§ **Work order**
All the data below needs to be retyped exactly as shown.

§ **Given data**

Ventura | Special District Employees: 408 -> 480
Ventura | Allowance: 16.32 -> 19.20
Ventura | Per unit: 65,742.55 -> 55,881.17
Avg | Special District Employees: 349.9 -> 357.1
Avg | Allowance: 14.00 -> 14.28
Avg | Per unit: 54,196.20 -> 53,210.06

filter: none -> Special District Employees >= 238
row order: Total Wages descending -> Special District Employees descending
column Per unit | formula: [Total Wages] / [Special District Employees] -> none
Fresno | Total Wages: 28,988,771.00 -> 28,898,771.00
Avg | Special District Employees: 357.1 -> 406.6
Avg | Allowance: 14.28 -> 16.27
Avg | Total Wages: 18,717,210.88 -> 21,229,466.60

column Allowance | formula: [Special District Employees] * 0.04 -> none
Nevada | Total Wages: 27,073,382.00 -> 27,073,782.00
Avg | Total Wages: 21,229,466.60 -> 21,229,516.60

§ **Answer space**
Ventura | Special District Employees: 408 -> 480
Ventura | Allowance: 16.32 -> 19.20
Ventura | Per unit: 65,742.55 -> 55,881.17
Avg | Special District Employees: 349.9 -> 357.1
Avg | Allowance: 14.00 -> 14.28
Avg | Per unit: 54,196.20 -> 53,210.06

filter: none -> Special District Employees >= 238
row order: Total Wages descending -> Special District Employees descending
column Per unit | formula: [Total Wages] / [Special District Employees] -> none
Fresno | Total Wages: 28,988,771.00 -> 28,898,771.00
Avg | Special District Employees: 357.1 -> 406.6
Avg | Allowance: 14.28 -> 16.27
Avg | Total Wages: 18,717,210.88 -> 21,229,466.60

column Allowance | formula: [Special District Employees] * 0.04 -> none
Nevada | Total Wages: 27,073,382.00 -> 27,073,782.00
Avg | Total Wages: 21,229,466.60 -> 21,229,516.60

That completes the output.